Excepté le temps partiel thérapeutique, toutes les mesures visant à promouvoir l’activité professionnelle des personnes malades ont été rejetées. Il s’agissait notamment de la suppression de l’interdiction d’exercer toute activité (rémunérée ou non) lors d’un arrêt de travail, de permettre le maintien de droit aux indemnités journalières maladie pour les chômeurs ayant repris une activité professionnelle depuis plus de 3 mois. Ces dispositions de bon sens ont été rejetées d’emblée, au motif que le financement n’est pas prévu. Il s’agit donc d’une analyse à court terme, qui ne tient pas compte des économies attendues grâce au bénéfice sur la santé que ces mesures apporteraient.

Prise en charge à 100% des vaccins rendus obligatoires

Cette demande renouvelée de France Assos Santé a de nouveau été rejetée. Il existe donc un risque réel que des motifs financiers contraignent des parents à ne pas vacciner leurs enfants, alors que l’objet même de l’extension de l’obligation est d’augmenter la couverture vaccinale

Représentation des usagers au comité économique des produits de santé (CEPS)

L’Assemblée nationale a rejeté un amendement visant à permettre la participation des usages au comité économique des produits de santé.

Nos associations membres et notre union militent courageusement pour l’accès à de nouvelles thérapeutiques permettant de sauver des vies, tout en s’opposant au pillage de notre système de santé solidaire par les industriels qui imposent des prix scandaleux des produits de santé aux autorités.  Les malades sont pris en otage, les négociations des prix resteront donc secrètes. Acte

Transparence des prix des médicaments

Depuis plusieurs années, nous demandons également de rendre public les prix réels des produits de santé afin notamment d’engager une véritable prise de conscience citoyenne. Les contribuables et les patients continueront à payer ou à subir des restrictions d’accès sans connaître le prix réel des traitements qu’ils payent et prennent.

Fixation des prix du médicament 

Devant l’inflation exponentielle des prix des médicaments « innovants » (plus de 300 000 euros pour des traitements anticancéreux), nous proposons également en vain depuis plusieurs années de compléter les critères de fixation des prix du médicament afin que le Comité économique des produits de santé puisse tenir compte des investissements réels au titre de la Recherche et Développement et du financement public de la recherche.

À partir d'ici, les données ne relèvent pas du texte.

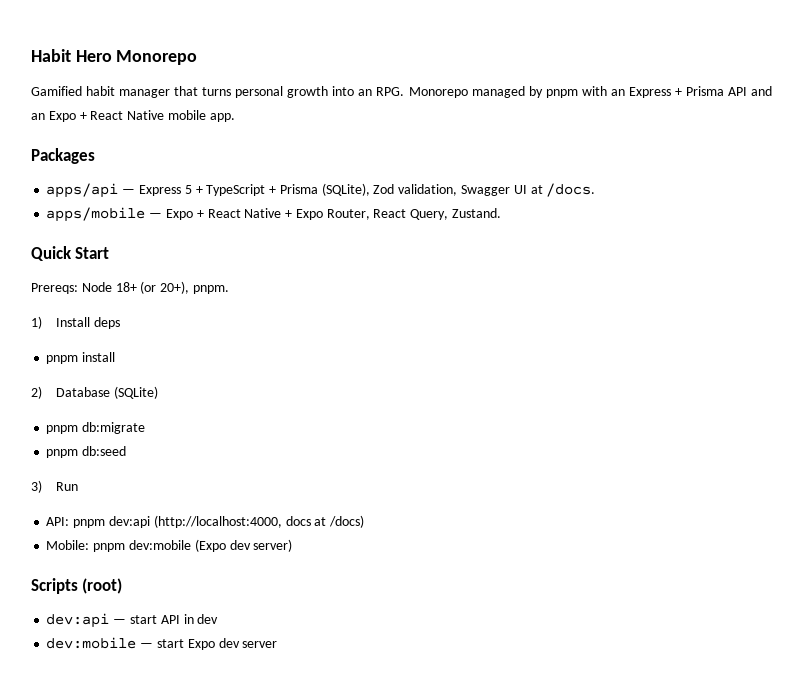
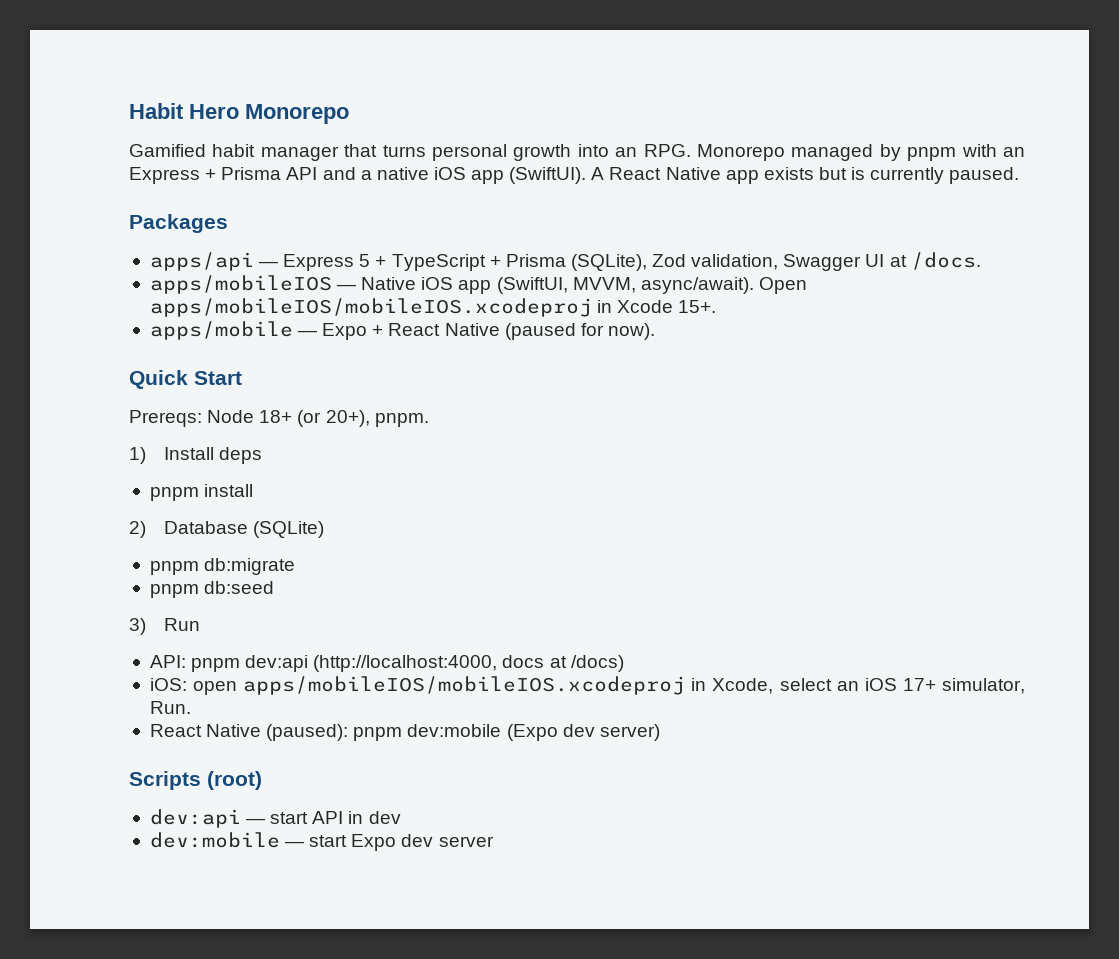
- Gamified habit manager that turns personal growth into an RPG. Monorepo managed by pnpm with an Express + Prisma API and an Expo + React Native mobile app.
+ Gamified habit manager that turns personal growth into an RPG. Monorepo managed by pnpm with an Express + Prisma API and a native iOS app (SwiftUI). A React Native app exists but is currently paused.
+ apps/mobileIOS — Native iOS app (SwiftUI, MVVM, async/await). Open apps/mobileIOS/mobileIOS.xcodeproj in Xcode 15+.
- apps/mobile — Expo + React Native + Expo Router, React Query, Zustand.
+ apps/mobile — Expo + React Native (paused for now).
- Mobile: pnpm dev:mobile (Expo dev server)
+ iOS: open apps/mobileIOS/mobileIOS.xcodeproj in Xcode, select an iOS 17+ simulator, Run.
+ React Native (paused): pnpm dev:mobile (Expo dev server)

Réforme de la liste en sus

Depuis le décret de mars 2016 (notre réaction), la réforme des modalités d’inscription des spécialités sur la liste en sus représente un coût non négligeable pour les établissements de santé  et soulève la question de l’accès équitable aux traitements (perte de chance de malades atteints de cancer).

Malgré la perte de chance – contraire à notre droit fondamental d’accès aux soins – provoquée par cette réforme, aucune modification n’est donc actuellement envisagée. Nous sommes particulièrement inquiets sur d’éventuelles « expérimentations » qui viendraient également renforcer cette inégalité d’accès.